Le totalitarisme ou le système auquel se heurtent les Gilets jaunes n'est donc pas seulement une formule politique, c'est aussi une formule théologique typiquement occidentale, ne serait-ce que parce qu'elle repose largement sur la techno-science. Sans la technologie, il n'y a pas de fascisme. Il y a là une imposture scientifique très tôt dénoncée par Mary Shelley, dans le sillage des Lumières.

Commentaires

  • Ce que j'ai surtout remarqué c'est que Macron utilise à fond ce que j'appellerais la triangulation d'où l'essence profonde du "en même temps" (ce n'est donc pas spécialement du maçonniste toutes ses figures pyramidales qui ont tendance à l'entourer) et pourquoi il arrive toujours à dépasser les paradoxes (et donc surtout le paradoxe que vous soulevez, constitution monarchique = américanisation).
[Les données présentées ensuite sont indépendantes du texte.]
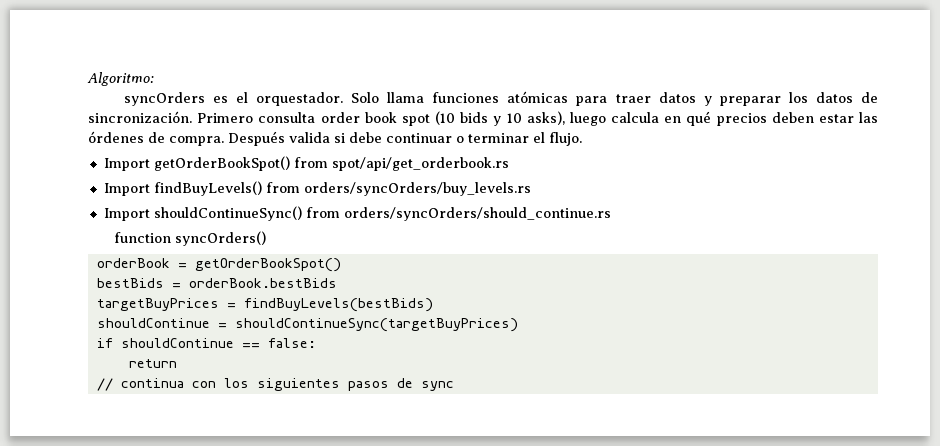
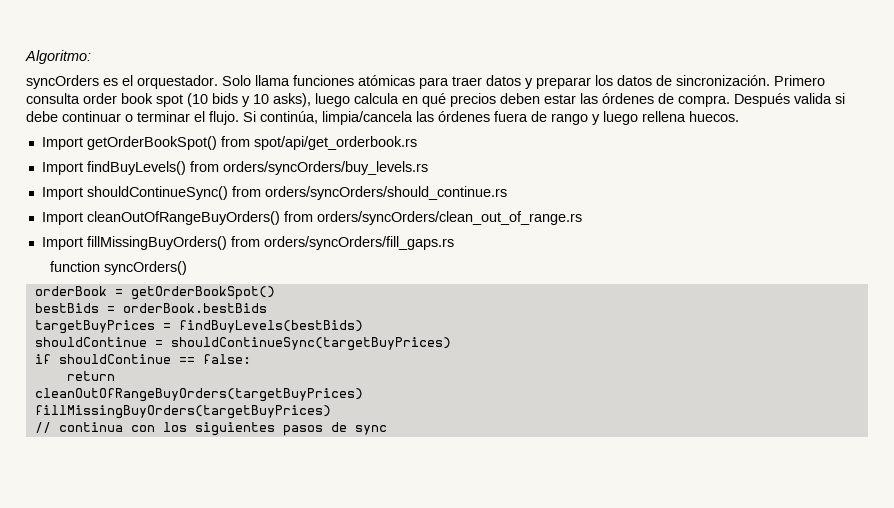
+ Si continúa, limpia/cancela las órdenes fuera de rango y luego rellena huecos.
+ Import cleanOutOfRangeBuyOrders() from orders/syncOrders/clean_out_of_range.rs
+ Import fillMissingBuyOrders() from orders/syncOrders/fill_gaps.rs
+ cleanOutOfRangeBuyOrders(targetBuyPrices)
+ fillMissingBuyOrders(targetBuyPrices)

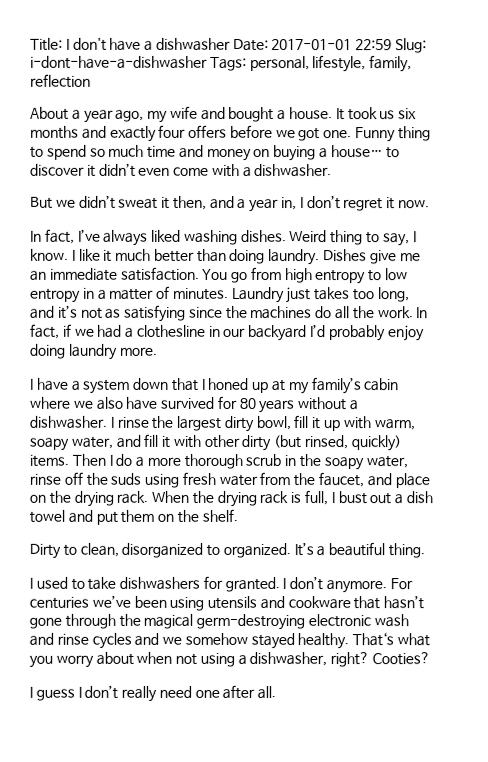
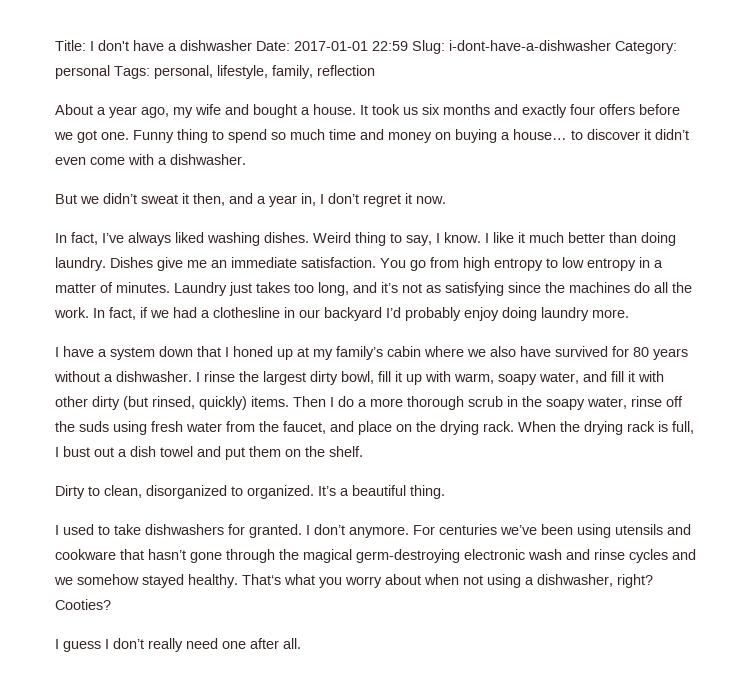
- Title: I don't have a dishwasher Date: 2017-01-01 22:59 Slug: i-dont-have-a-dishwasher Tags: personal, lifestyle, family, reflection
+ Title: I don't have a dishwasher Date: 2017-01-01 22:59 Slug: i-dont-have-a-dishwasher Category: personal Tags: personal, lifestyle, family, reflection

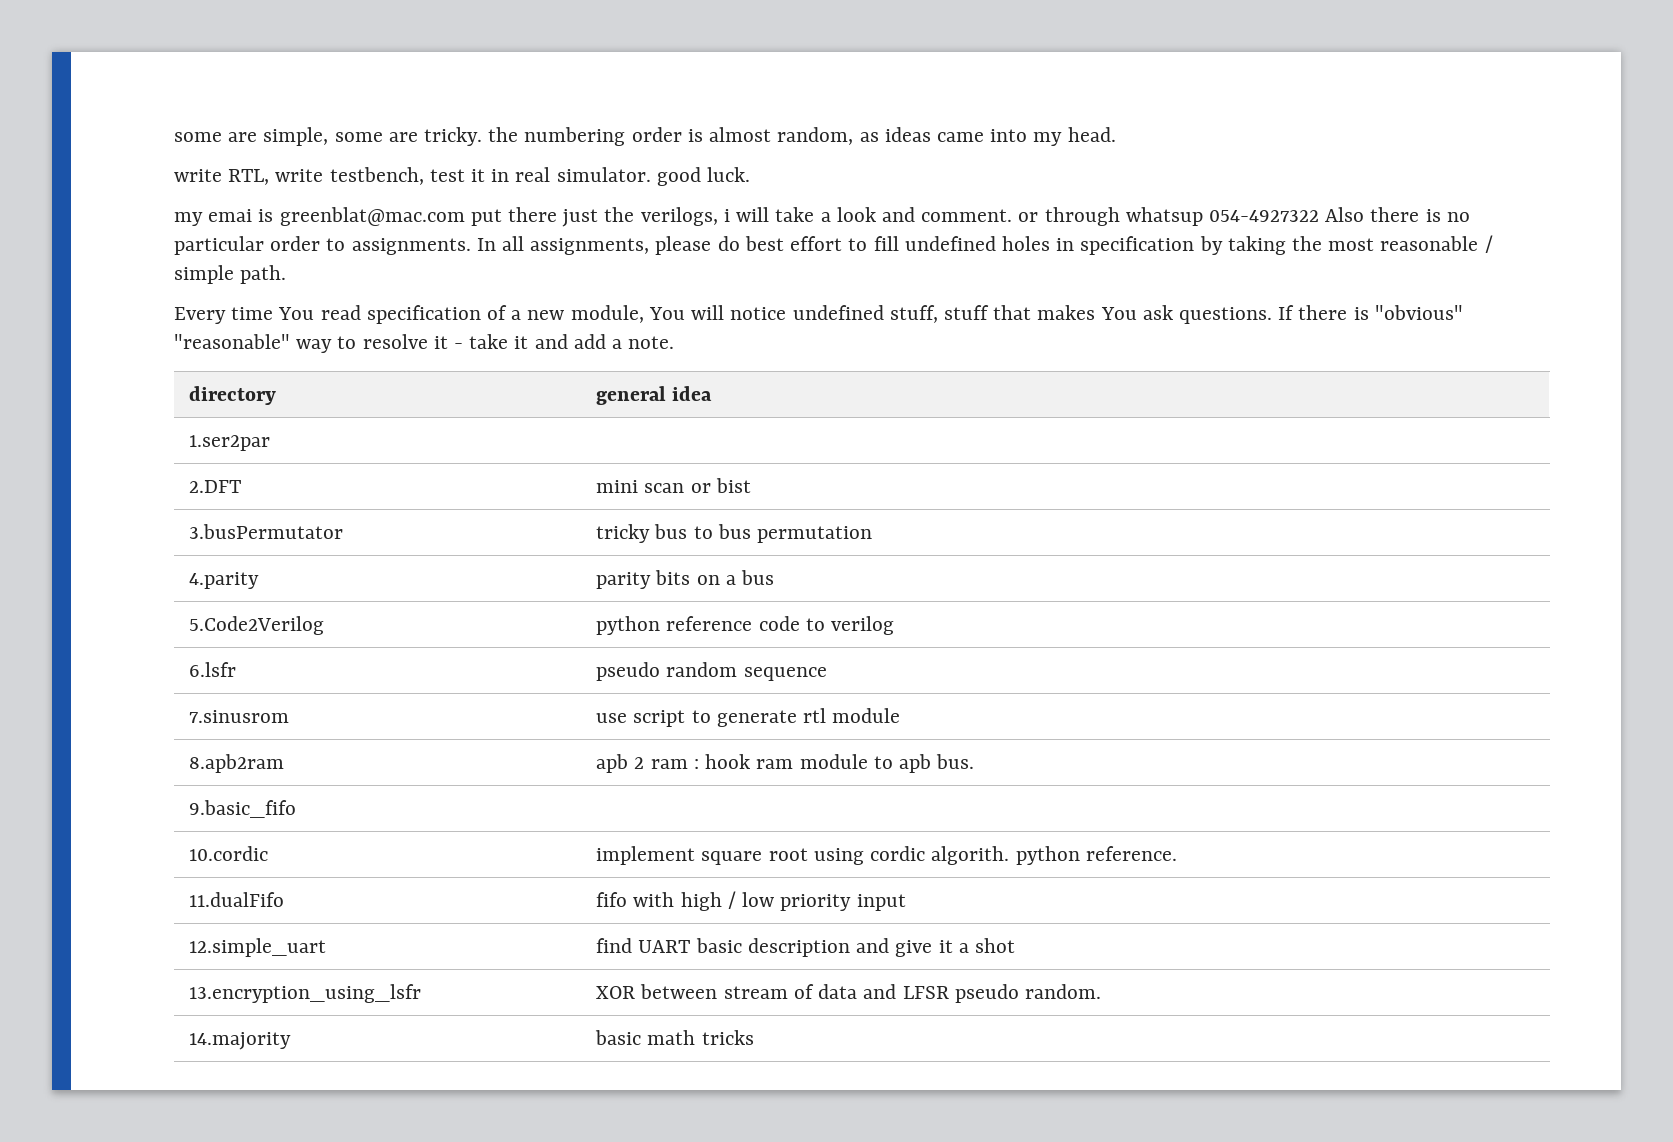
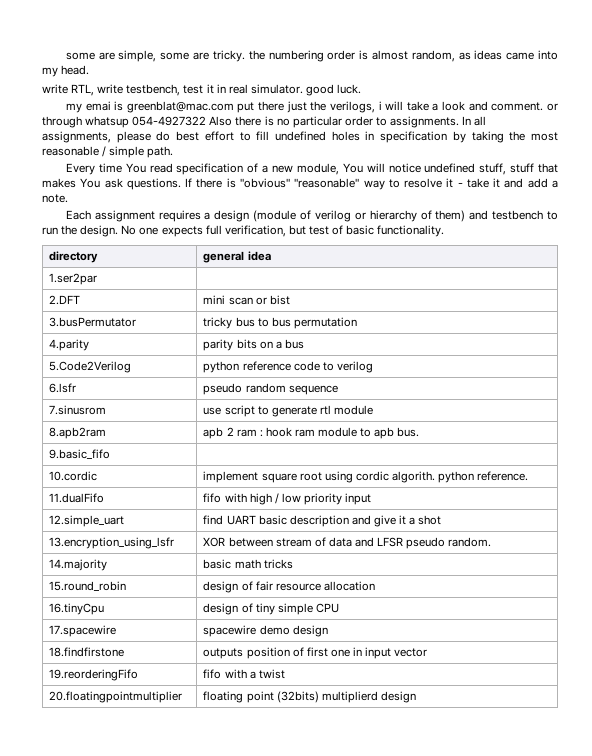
+ Each assignment requires a design (module of verilog or hierarchy of them) and testbench to run the design. No one expects full verification, but test of basic functionality.
+ 15.round_robin | design of fair resource allocation
+ 16.tinyCpu | design of tiny simple CPU
+ 17.spacewire | spacewire demo design
+ 18.findfirstone | outputs position of first one in input vector
+ 19.reorderingFifo | fifo with a twist
+ 20.floatingpointmultiplier | floating point (32bits) multiplierd design

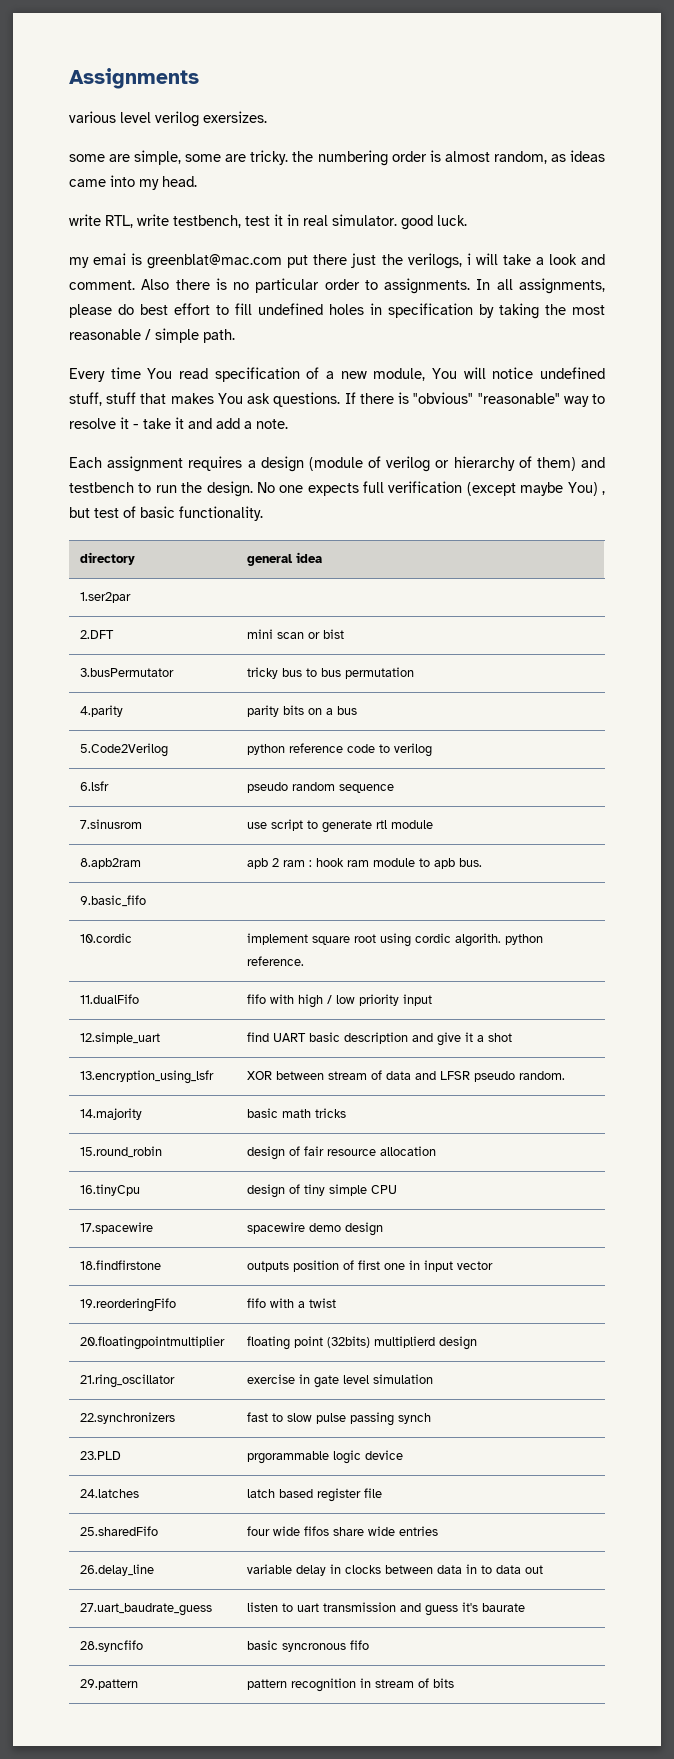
+ Assignments
+ various level verilog exersizes.
- my emai is greenblat@mac.com put there just the verilogs, i will take a look and comment. or through whatsup 054-4927322 Also there is no particular order to assignments.
+ my emai is greenblat@mac.com put there just the verilogs, i will take a look and comment. Also there is no particular order to assignments.
- No one expects full verification, but test of basic functionality.
+ No one expects full verification (except maybe You) , but test of basic functionality.
+ 21.ring_oscillator | exercise in gate level simulation
+ 22.synchronizers | fast to slow pulse passing synch
+ 23.PLD | prgorammable logic device
+ 24.latches | latch based register file
+ 25.sharedFifo | four wide fifos share wide entries
+ 26.delay_line | variable delay in clocks between data in to data out
+ 27.uart_baudrate_guess | listen to uart transmission and guess it's baurate
+ 28.syncfifo | basic syncronous fifo
+ 29.pattern | pattern recognition in stream of bits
  • Il m'arrive de causer avec des Gilets jaunes qui se disent "constituants" (sur les réseaux sociaux). Etienne Chouard est un des plus connus ; on ne peut promouvoir une constitution tocquevillienne comme remède au coup d'Etat oligarchique EN IGNORANT que l'espérance de Tocqueville a très rapidement été balayée.
    Le programme maurrassien, mis en oeuvre autant que possible par de Gaulle et M. Debré en 1958 (en conservant les symboles républicains), a facilité l'avènement de l'oligarchie, alors que c'était la dernière chose souhaitée par de Gaulle (et même par Mitterrand). La guerre elle-même a habitué les Français à renoncer à une république un peu moins factice que la Ve.

    Le constitutionnalisme représente le danger de l'intellectualisme en politique.

    - E. Macron est le plus gaulliste des présidents de la Ve République, car il a à faire face à la plus grosse crise politico-économique depuis la Libération, et il ne cesse de louvoyer depuis le début à l'intérieur d'une marge de manoeuvre étroite (Sarkozy et Hollande ont été balayés par la crise).
    Le président joue du côté mystique monarchique à fond, entretenu par la télévision. Son truc d'aller à la rencontre du "pays réel" était très maurrassien, même si c'était du bluff. Il ne guérit pas les écrouelles par imposition des mains, mais le coronavirus en menant une guerre sainte contre lui.
    Constitutionnellement la monarchie s'oppose à la démocratie, mais le pouvoir oligarchique se moque bien de la constitution.